Quelques heures auparavant, alors que la lettre n’était pas encore entre ses mains, sa vie lui apparaissait absurde et ridicule. Maintenant il se sentait un tout autre homme. Il souriait de pitié et rougissait de lui-même, quand il songeait à cette espèce de fou qui, la veille, le fusil en bandoulière, avait pris le chemin de la montagne pour aller provoquer un ancien forçat et lui proposer un duel à la mode des barbares, dans la solitude du bois. Comme si on ne pouvait vivre qu’à la façon de ces insulaires, en tuant pour ne pas périr! Comme si la civilisation n’existait pas au delà de l’écharpe azurée qui entourait ce petit coin de terre!... Cette nuit était la dernière de sa vie de sauvage. Le lendemain, tout ce qui lui était arrivé dans l'île ne serait plus pour lui qu’une série d’incidents curieux, dont le récit amuserait sans doute ses amis du Borne...
Soudain un cri résonna. Moins éclatant que ceux de l’avant-veille, il semblait plus lointain, mais Jaime eut l’impression qu’il avait été poussé tout près, par quelqu’un, caché parmi les tamaris.
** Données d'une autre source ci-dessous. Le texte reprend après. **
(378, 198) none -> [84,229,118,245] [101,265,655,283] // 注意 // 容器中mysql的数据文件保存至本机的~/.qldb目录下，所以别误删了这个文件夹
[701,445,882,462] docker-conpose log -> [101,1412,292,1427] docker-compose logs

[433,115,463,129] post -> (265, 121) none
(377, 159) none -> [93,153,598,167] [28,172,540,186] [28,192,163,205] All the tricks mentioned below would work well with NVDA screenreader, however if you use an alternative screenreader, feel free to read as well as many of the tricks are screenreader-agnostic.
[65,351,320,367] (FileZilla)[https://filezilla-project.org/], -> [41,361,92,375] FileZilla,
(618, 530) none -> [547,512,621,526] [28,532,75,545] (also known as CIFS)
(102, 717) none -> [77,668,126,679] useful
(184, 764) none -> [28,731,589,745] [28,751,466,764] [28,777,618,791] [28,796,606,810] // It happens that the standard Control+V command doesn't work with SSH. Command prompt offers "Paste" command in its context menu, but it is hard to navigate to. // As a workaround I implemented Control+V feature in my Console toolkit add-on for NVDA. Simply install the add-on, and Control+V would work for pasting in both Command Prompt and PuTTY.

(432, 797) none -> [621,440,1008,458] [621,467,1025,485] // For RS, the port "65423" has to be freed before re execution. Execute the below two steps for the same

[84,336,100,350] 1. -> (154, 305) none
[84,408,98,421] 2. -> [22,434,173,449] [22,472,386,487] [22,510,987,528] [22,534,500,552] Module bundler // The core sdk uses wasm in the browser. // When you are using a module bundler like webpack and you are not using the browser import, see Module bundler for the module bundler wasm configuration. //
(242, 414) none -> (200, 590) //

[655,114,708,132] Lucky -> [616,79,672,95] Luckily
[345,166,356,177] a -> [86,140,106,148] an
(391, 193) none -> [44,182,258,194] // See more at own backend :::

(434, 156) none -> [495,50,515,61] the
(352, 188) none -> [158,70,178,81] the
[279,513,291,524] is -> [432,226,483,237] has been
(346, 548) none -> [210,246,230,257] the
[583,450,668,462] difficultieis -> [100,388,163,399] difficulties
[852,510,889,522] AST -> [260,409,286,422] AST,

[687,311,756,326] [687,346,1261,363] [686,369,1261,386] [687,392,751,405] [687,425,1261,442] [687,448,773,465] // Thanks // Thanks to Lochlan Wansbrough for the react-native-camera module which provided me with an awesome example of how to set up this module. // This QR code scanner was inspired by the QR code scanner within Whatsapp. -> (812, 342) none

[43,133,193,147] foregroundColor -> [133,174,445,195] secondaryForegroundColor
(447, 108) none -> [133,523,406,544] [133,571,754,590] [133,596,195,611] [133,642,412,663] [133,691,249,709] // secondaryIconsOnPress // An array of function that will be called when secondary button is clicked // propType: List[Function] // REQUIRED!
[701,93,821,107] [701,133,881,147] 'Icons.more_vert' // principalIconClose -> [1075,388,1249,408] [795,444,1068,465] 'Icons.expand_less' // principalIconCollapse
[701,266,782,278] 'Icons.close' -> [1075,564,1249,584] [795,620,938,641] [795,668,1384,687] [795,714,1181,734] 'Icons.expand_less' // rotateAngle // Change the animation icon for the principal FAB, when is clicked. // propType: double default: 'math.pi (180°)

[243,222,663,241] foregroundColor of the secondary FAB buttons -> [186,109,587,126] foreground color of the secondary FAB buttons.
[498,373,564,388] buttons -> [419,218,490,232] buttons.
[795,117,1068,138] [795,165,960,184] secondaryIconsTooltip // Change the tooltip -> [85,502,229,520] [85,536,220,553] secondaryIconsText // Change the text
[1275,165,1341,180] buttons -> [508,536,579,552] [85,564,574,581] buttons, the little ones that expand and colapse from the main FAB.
C'était le même genre de hurlement, mais sourd et rauque, comme si le provocateur, craignant qu’il ne se fît entendre de trop loin, mettait ses mains autour de sa bouche pour le lancer, avec ce porte-voix naturel, uniquement dans la direction de la tour.
Le premier moment de surprise passé, Febrer rit en silence et haussa les épaules. Il n’avait pas l’intention de bouger. Que lui importaient ces coutumes primitives, ces défis de rustres?
Pour distraire son attention, il relut dans la lettre de Valls les noms de ces créanciers, dont plusieurs lui rappelaient de vaines colères ou des scènes grotesques.
Les hurlements, stridents et rauques, continuèrent de résonner à de longs intervalles. Chaque fois, Febrer frémissait de colère et d’impatience. Mordieu! allait-il passer une nuit blanche à cause de cette sérénade menaçante?
Il réfléchit que peut-être l’ennemi, caché dans les broussailles, voyait la lumière qui filtrait à travers les fentes de la porte, et que c’était pour cela qu’il persistait dans ses provocations. Il éteignit la bougie et s’étendit sur son lit. Il éprouva une sensation de bien-être, à se trouver dans l’obscurité, le dos mollement enfoncé dans sa paillasse. Ah! il pouvait s’égosiller pendant des heures jusqu’à perdre la voix, cet animal! Jaime ne bougerait point.
Il s’endormit presque, bercé par ces cris de menace. Il avait barricadé la porte comme la veille. Tant que les cris se feraient entendre, il était sûr de ne courir aucun danger.
Tout à coup, il tressaillit violemment et se dressa sur son lit, s’arrachant à cet assoupissement qui précède le sommeil. Les hurlements avaient cessé. Ce qui l’avait éveillé, c’était le mystérieux silence, plus inquiétant, plus redoutable que les vociférations hostiles.